Immer mehr Kohlekraftwerke?
Die „Leitstudie 2008“ des Bundesministeriums für Umwelt (BMU) geht von einer Reduktion von insgesamt 36 Prozent der deutschen CO2-Emissionen aus. Um dies einzuhalten, dürfen in Deutschland nur Kohlekraftwerke mit einer elektrischen Leistung von insgesamt neun Gigawatt (GW) gebaut werden. Dies steht im krassen Widerspruch zu den Investitionen und Planungen der Stromproduzenten.
Bereits jetzt sind allein am Rhein seit 2005 Kohlekraftwerke mit einer elektrischen Leistung von über acht GW im Bau oder genehmigt und Deutschlandweit sind bis 2018 bereits insgesamt 28,6 GW im Bau oder geplant.

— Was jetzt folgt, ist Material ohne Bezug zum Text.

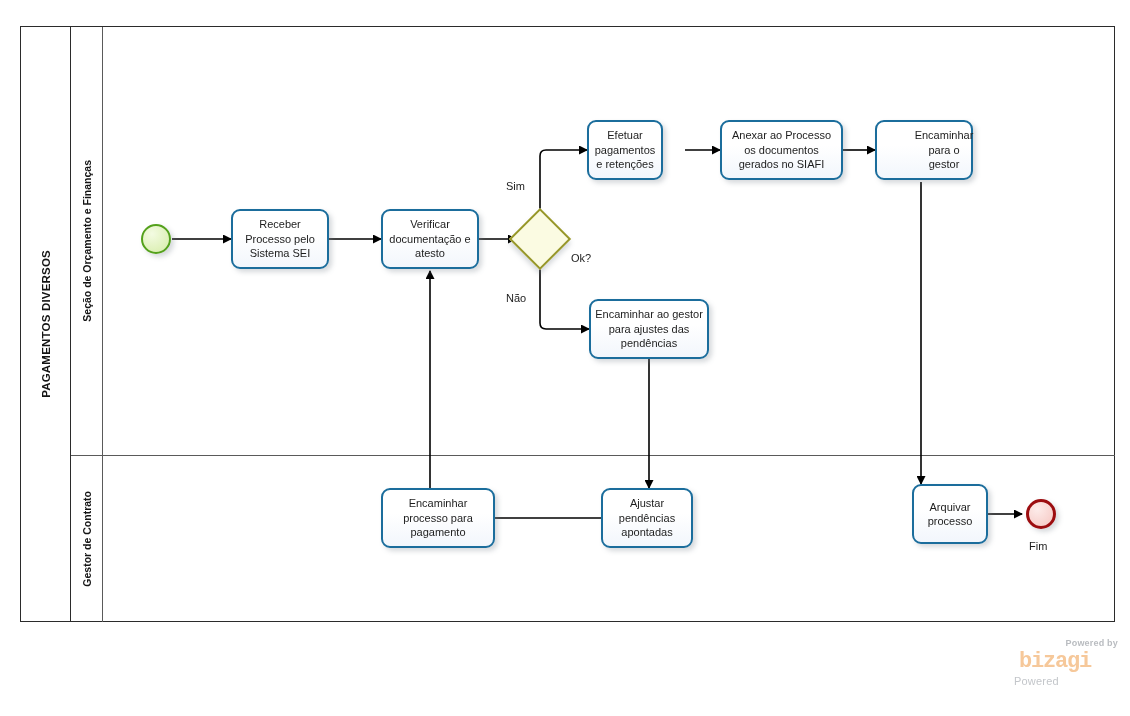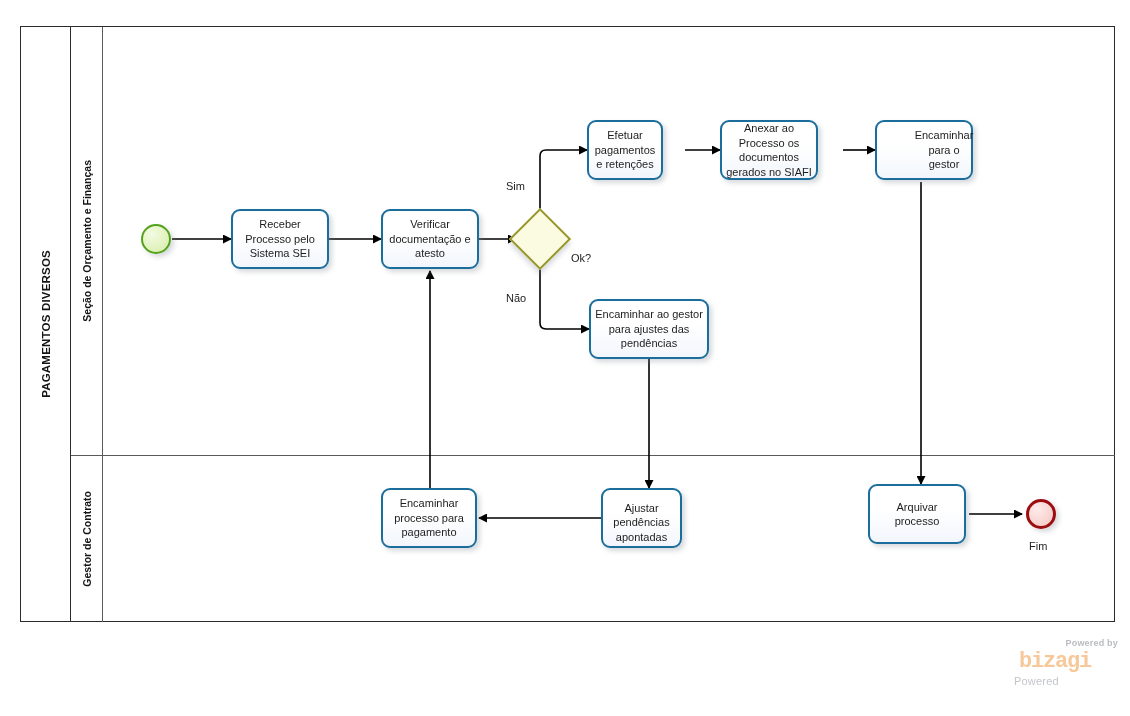"Anexar ao Processo os documentos" div.task { width: 98px -> 123px }
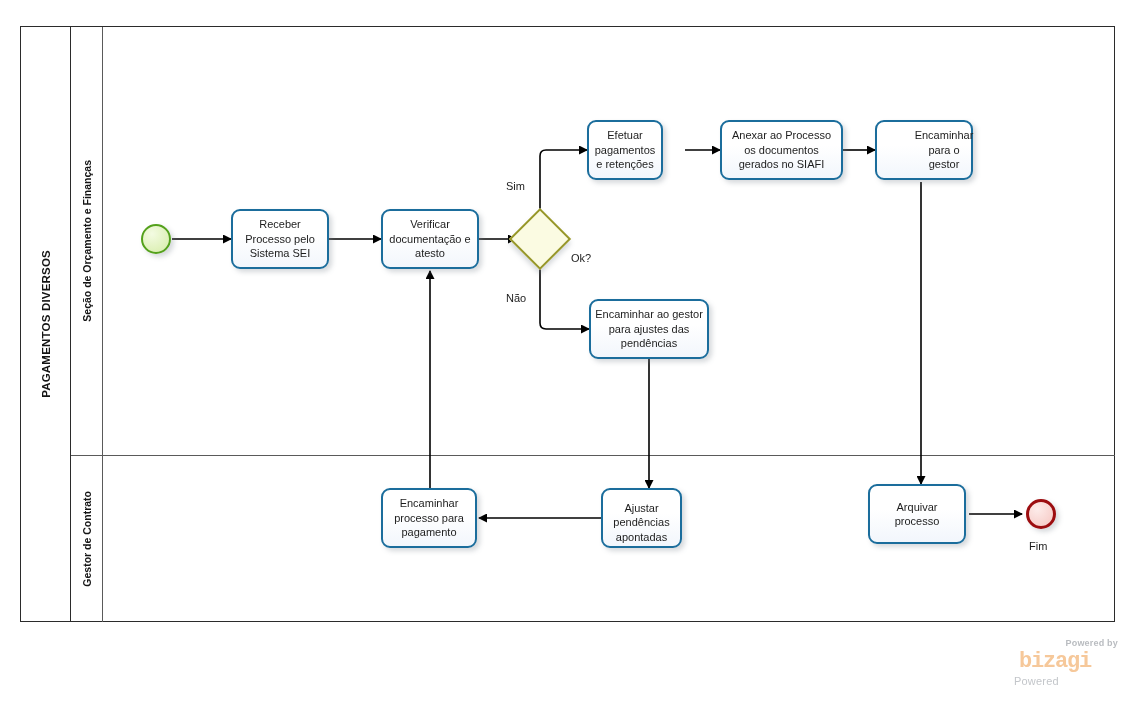"Encaminhar processo para pagamento" div.task { width: 96px -> 114px }
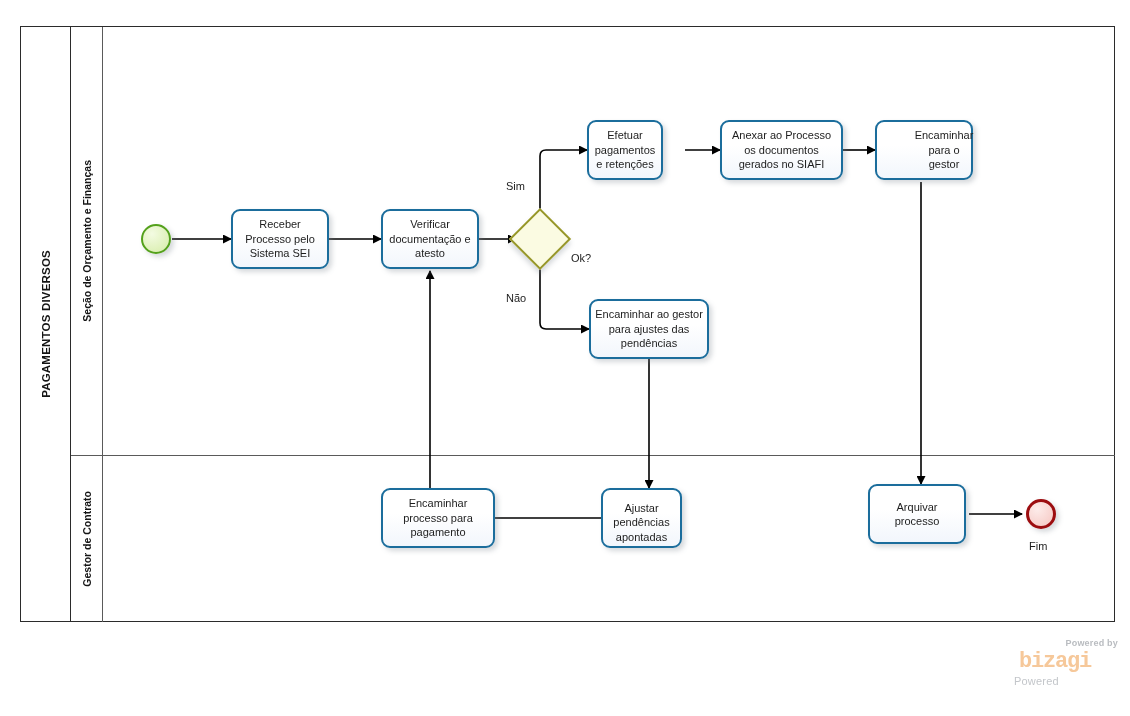"Ajustar pendências apontadas" div.task { align-items: flex-end -> none; width: 81px -> 92px }
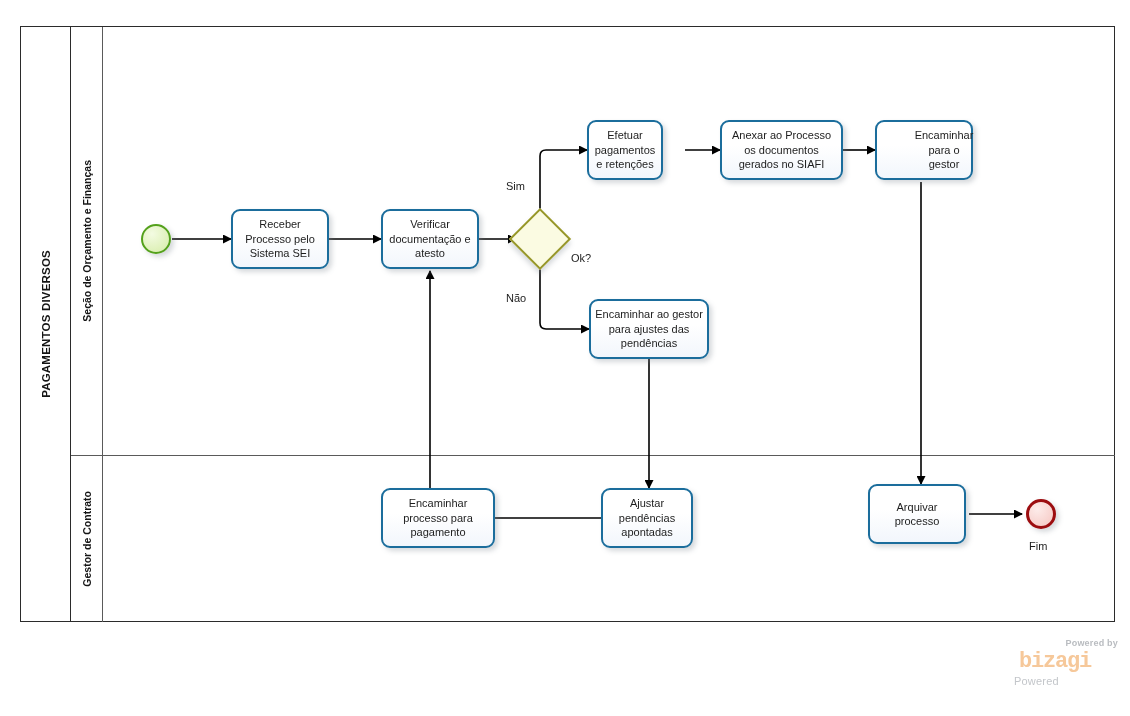"Arquivar processo" div.task { left: 868px -> 912px; width: 98px -> 76px }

Der BUND wertet dies so, dass die großen Stromkonzerne nach wie vor von erheblichen Wachstumsraten ausgehen und wenig Interesse an Klimaschutz haben.
Vom Energiesparen und von einer Energieeffizienzrevolution sowie von einer Umstellung der atomar-fossilen Stromproduktion auf dezentrale Blockheizkraftwerke würden nicht nur der Klimaschutz sowie die heimischen Arbeitsplätze, sondern auch Lachs & Co. profitieren. Der BUND fordert deshalb statt dem Bau zentraler Kraftwerke unter anderem den Bau von dezentralen Blockheizkraftwerken zur Versorgung von Gebäuden mit Strom und Wärme.